僕はあのとき、最弱魔物のスケルトン一体に完敗したのだ。
攻撃力が上がったとはいえ、HPも守備力も低い状態でダンジョンなんて挑めるだろうか。スケルトンは動きが遅かったから攻撃を防げたけど……もう少し動きが早かったら、一撃で殺されていてもおかしくなかった。

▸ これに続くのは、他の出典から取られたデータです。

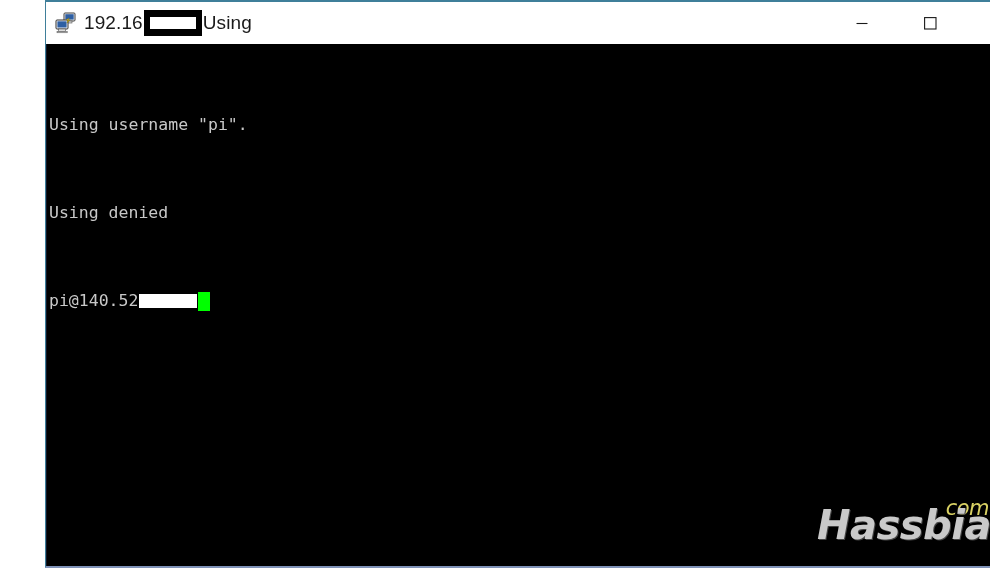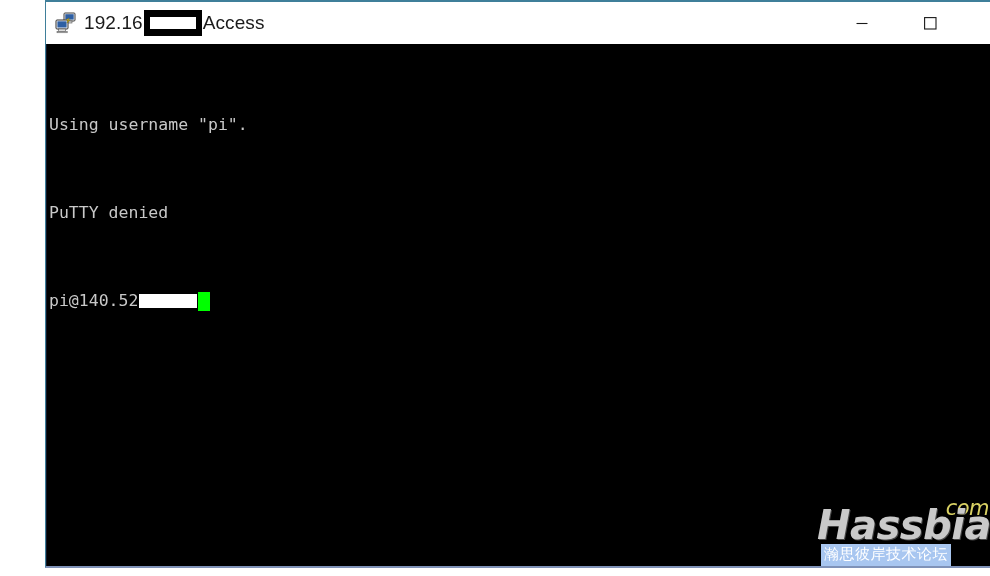"Access" span.title-seg { text: Access -> Using }
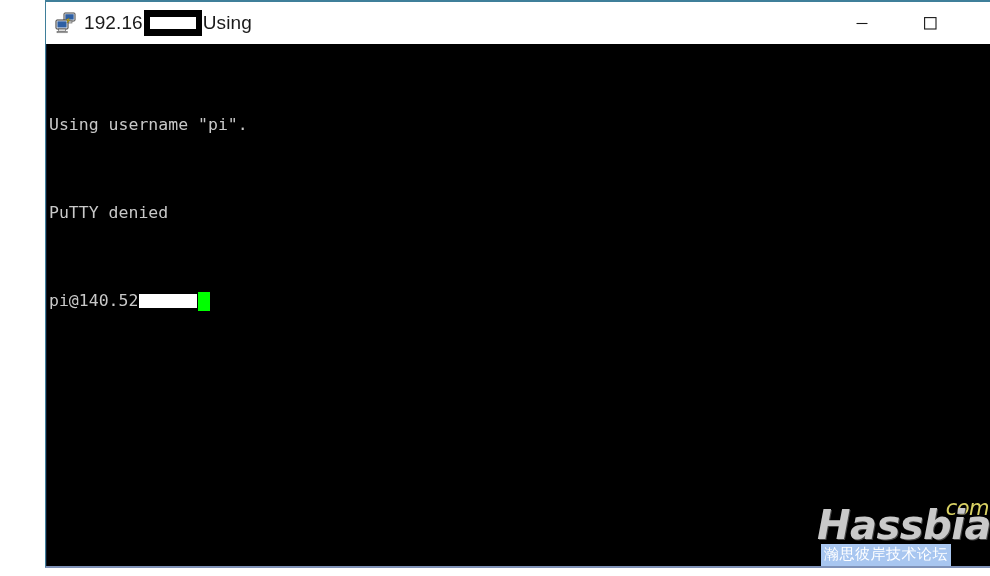"PuTTY denied" span { text: PuTTY -> Using }
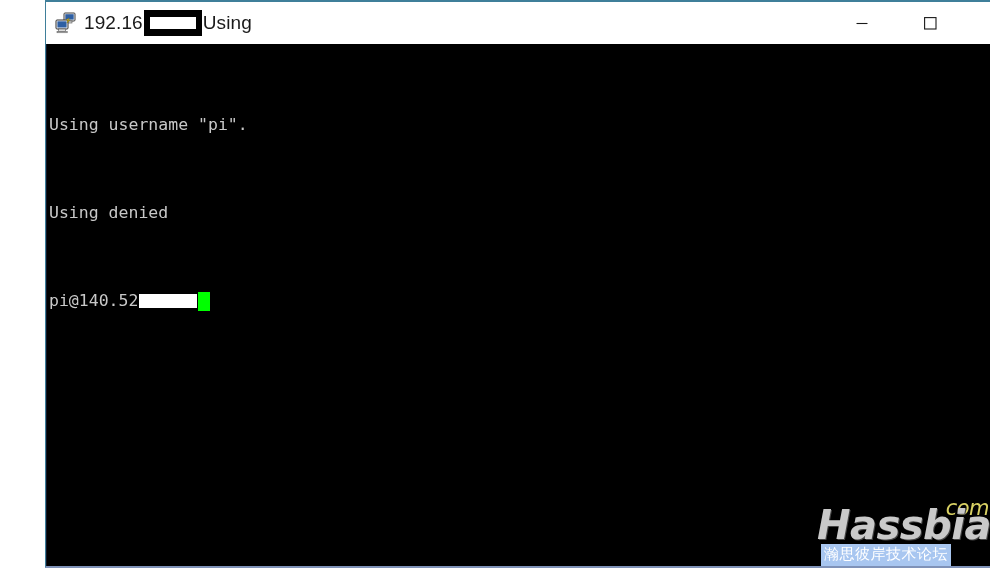"瀚思彼岸技术论坛" div { html: <div>瀚思彼岸技术论坛</div> -> none }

『あんたねぇ。そんな激強武器ゲットしながらチキるとか、マジありえないわ。もしわたくしがその刀手に入れてたら、今頃はもう銀河統一してるわよ?』
「いやだって、この刀は簡単に抜けないし……」
それが問題なのだ。血舐メ丸は強力だけど使い勝手が悪すぎる。
血舐メ丸の代償は、『刀を抜くと
だから、ほとんど使える機会もない……。
『いえ、問題ないわ。視界に生物を入れなきゃいいんだから、目をつぶればいいだけじゃない』
「えっ、そんな簡単なことでいいの?」
『案外、呪いの装備の代償には抜け道があるものよ。それ作ったのも人間だもの。呪いの装備本人が言うんだから間違いないわ』
「そういうものなんだ」
なんだか、呪いの装備への認識が変わった気がする。思えば、呪いの装備というだけで意味もなく畏怖のようなものを抱いていたのかもしれない。
『不安はなくなった?』
「うーん。まあ、少し気は楽になったかな」
『ならいいわ。じゃあ、さっそくダンジョンにレッツゴーよ!』
僕の肩で、『おー』と拳を振り上げているジュジュ。
とりあえず、ダンジョンへ行くことは確定してしまったらしい。『装備が人生を決める』とはいうけど、本当になにもかも決められてる気がしてならなかった。
~おまけ・装備のランク~
・Gランク……日用品や自然物など。
一応、装備できるけど、装備するメリットがほとんどない装備。服や文房具といった日用品の他、自然物(木の枝や石ころ)などもこのランクになる場合がある。未装備でも身につけられるため、通常は装備扱いされない。
・E~Fランク……見習いの装備。
動物素材や自然物を加工して作られる。基本的に一般人でも装備可能。
・Dランク……一人前の装備。
このランクから魔物素材(厳密には強力な魂を含んだ素材。魂を流し込みやすい希少な鉱石なども含む)が使われるようになる。
・Cランク……ベテランの装備。
現代でも作ることができるため、このランクまでは武具屋でよく見かける。このランクからは素のステータスのまま装備条件を満たすのが難しくなってくるため、他の装備と組み合わせて装備する必要がある。常人(装備枠1)では頑張ってもCランクが限界。
・Bランク……一流の装備。
一握りの天才職人しか作ることができないため、ダンジョンや古代遺跡から出土したものがほとんどになる。
・Aランク……天才の装備。
現代では作ることが不可能なため、ダンジョンや古代遺跡から出土したものしかない。伝説級の魔物素材から作られていることが多く、それぞれ逸話や伝説がある。装備条件を満たすには、複数の高ランク装備でステータスを上げる必要がある。装備枠が大量になければ装備することがほぼ不可能。
・Sランク……惨劇レベル。
都市一つに大きな影響を与えかねない呪いの装備。
・SSランク……災害レベル。
国一つに大きな影響を与えかねない呪いの装備。
・SSSランク……厄災レベル。
人類全体に大きな影響を与えかねない呪いの装備。破壊不可。世界の法則を無視するほどの力を持ち、古文書に残る大災害もこのランクの呪いの装備が原因であることが多い。ただし代償が厳しいため、完全に使いこなせる者はほとんどいない。
・???ランク……天変地異レベル。
世界を変えかねない呪いの装備。世界の理から逸脱しているため、ランクの算定が不可能。ただし例外的な装備というだけで、強力であるとは限らない。